Walter De Gregorio discovers from veteran Italian porn star and producer Rocco Siffredi about the sorts of moral squalidness he has encountered on his short jaunts into the serious film industry, for example with actress Amira Casar, with whom he played in Catherine Breillat's intellectual blue movie "Anatomy of Hell". "Amira said to me, 'You know, I've acted with Gwyneth Paltrow. Hollywood, tu comprends? Hollywood.' - 'Then you can bugger off to Hollywood, you dumb bitch!' She talked to me as if I was an idiot. If it's Vincent Cassel screwing her, it's 'art'. If it's me, it's porno. That kind of shit makes me puke."


Heti Vilaggazdasag, 17.11.2005 (Hungary)

Sociologist Janos Ladanyi writes that Hungary should also take a lesson from the strife in France: "True, Paris is far away, and the situation of immigrants under the influence of Islamic fundamentalism in France is only slightly akin to that of the Hungarian Roma. But the combination of poverty and ethnic marginalisation can spark off dangerous conflicts, here as well as abroad.... When our government, opposition and intellectuals debate about the necessary social measures to be taken, they shouldn't act as if the riots started up by ethnic minorities – a year and a half ago in Slovakia and now in France – were happening on a distant planet."

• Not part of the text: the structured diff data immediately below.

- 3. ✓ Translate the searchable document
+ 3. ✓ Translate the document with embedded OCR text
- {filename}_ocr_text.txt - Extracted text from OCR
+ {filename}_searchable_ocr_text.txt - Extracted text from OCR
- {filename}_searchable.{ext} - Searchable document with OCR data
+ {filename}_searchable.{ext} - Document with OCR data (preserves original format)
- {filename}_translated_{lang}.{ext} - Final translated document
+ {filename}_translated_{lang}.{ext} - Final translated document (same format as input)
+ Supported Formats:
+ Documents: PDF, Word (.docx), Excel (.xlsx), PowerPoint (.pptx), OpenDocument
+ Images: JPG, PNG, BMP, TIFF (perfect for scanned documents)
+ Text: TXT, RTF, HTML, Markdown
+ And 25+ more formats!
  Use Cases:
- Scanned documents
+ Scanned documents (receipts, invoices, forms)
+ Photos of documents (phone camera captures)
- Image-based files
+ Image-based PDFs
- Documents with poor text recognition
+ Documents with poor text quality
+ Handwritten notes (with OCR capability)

The New York Times Book Review, 20.11.2005 (USA)

Author Jonathan Lethem writes a hymn to his European colleague Italo Calvino, whose death twenty years ago came as a personal blow. "Calvino, it seemed to me, had managed effortlessly what no author in English could quite claim: his novels and stories and fables were both classically modernist and giddily postmodern, embracing both experiment and tradition, at once conceptual and humane, intimate and mythic. Calvino, with his frequent references to comics and folktales and film, and his droll probing of contemporary scientific and philosophical theories, had encompassed motifs associated with brows both high and low in an internationally lucid style, one wholly his own."